(Excerpts from a dataset)
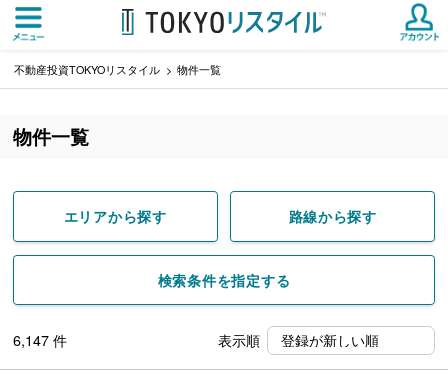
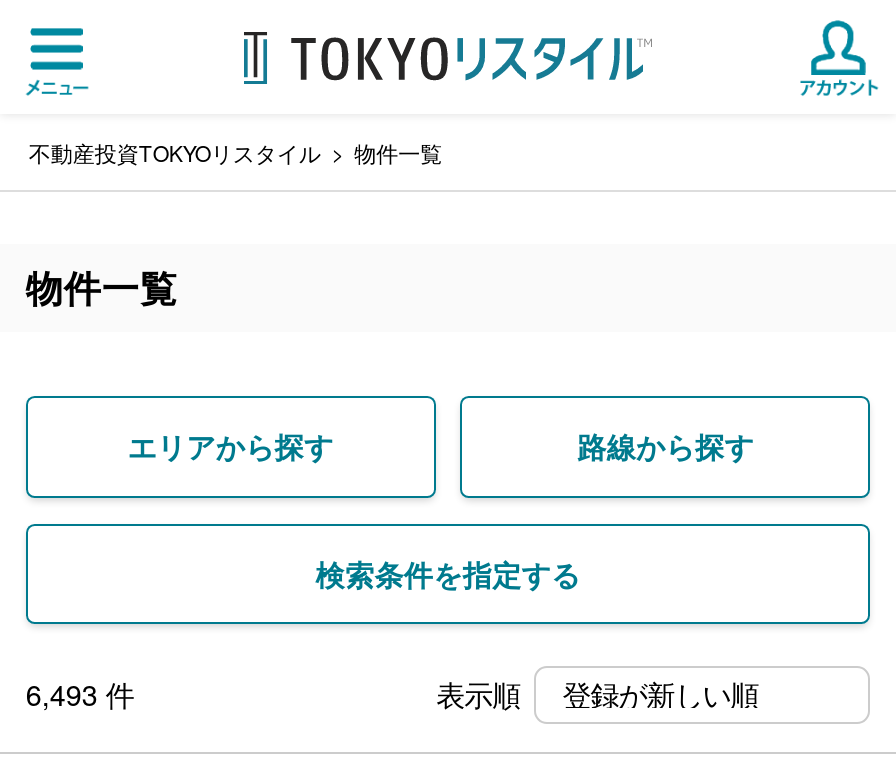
- 6,147件
+ 6,493件
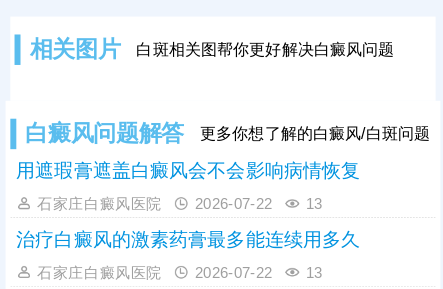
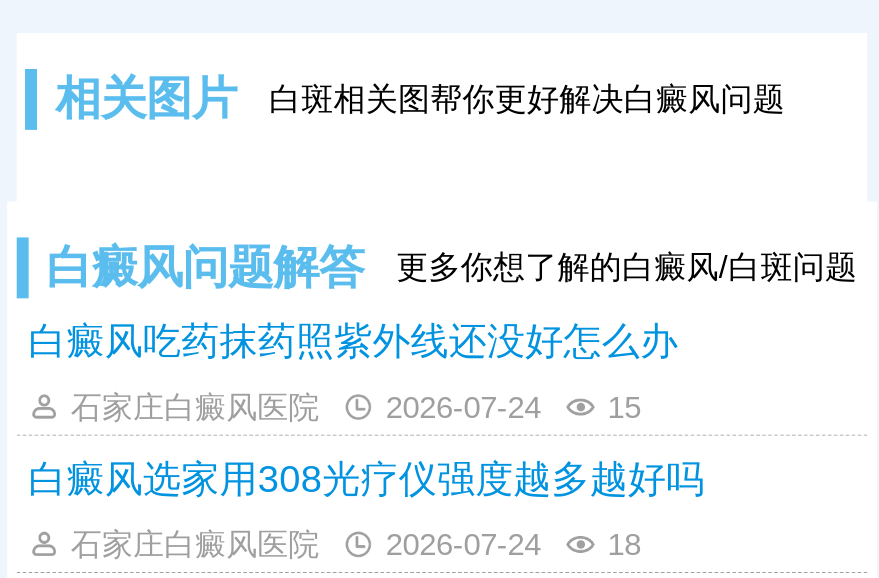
- 用遮瑕膏遮盖白癜风会不会影响病情恢复
+ 白癜风吃药抹药照紫外线还没好怎么办

- 2026-07-22
- 13
+ 2026-07-24
+ 15

- 治疗白癜风的激素药膏最多能连续用多久
+ 白癜风选家用308光疗仪强度越多越好吗

- 2026-07-22
- 13
+ 2026-07-24
+ 18
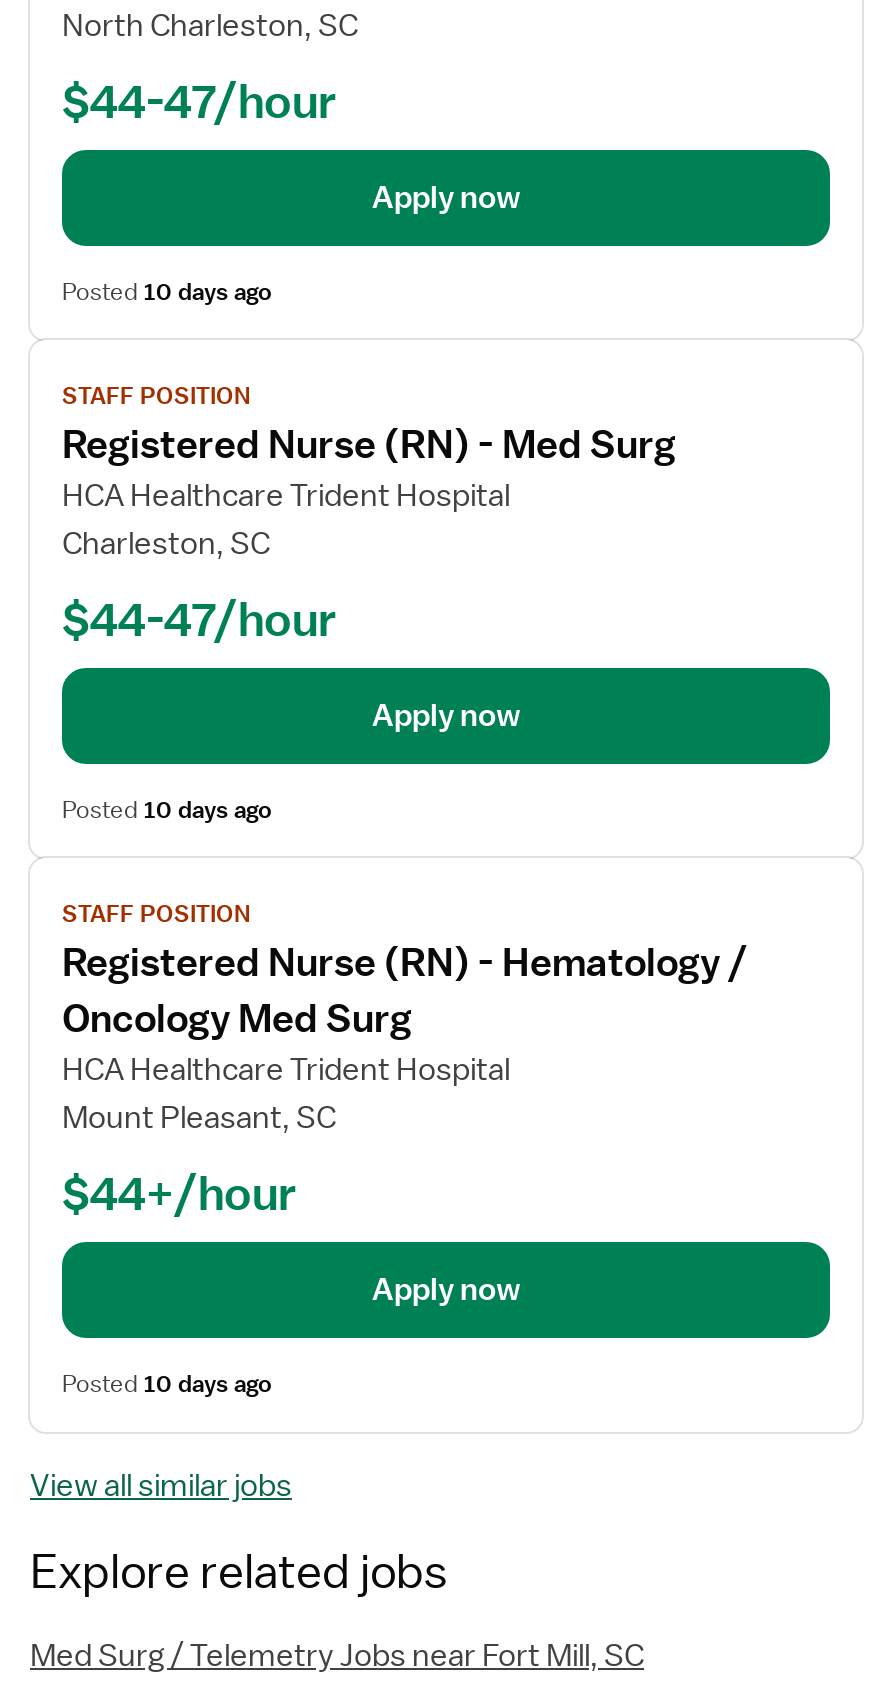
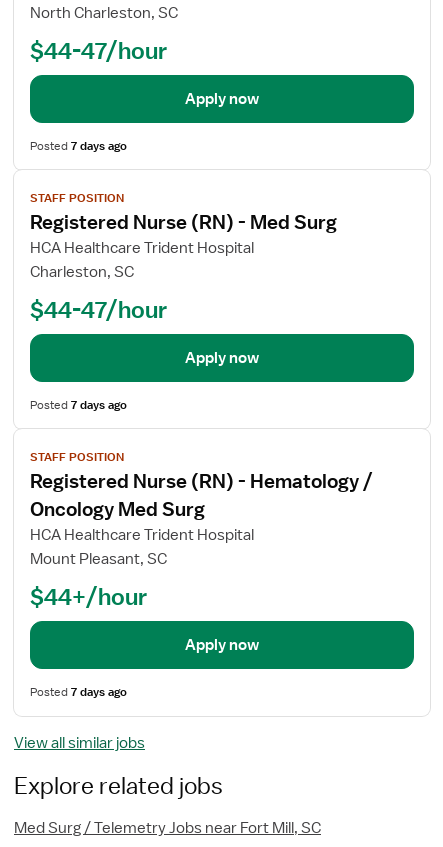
- Posted 10 days ago
+ Posted 7 days ago

- Posted 10 days ago
+ Posted 7 days ago

- Posted 10 days ago
+ Posted 7 days ago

:: TO DO ::
Please print all the lines above exactly as given and leave out every picture.

:: WRITTEN SOLUTION ::
- 6,147件
+ 6,493件
- 用遮瑕膏遮盖白癜风会不会影响病情恢复
+ 白癜风吃药抹药照紫外线还没好怎么办

- 2026-07-22
- 13
+ 2026-07-24
+ 15

- 治疗白癜风的激素药膏最多能连续用多久
+ 白癜风选家用308光疗仪强度越多越好吗

- 2026-07-22
- 13
+ 2026-07-24
+ 18
- Posted 10 days ago
+ Posted 7 days ago

- Posted 10 days ago
+ Posted 7 days ago

- Posted 10 days ago
+ Posted 7 days ago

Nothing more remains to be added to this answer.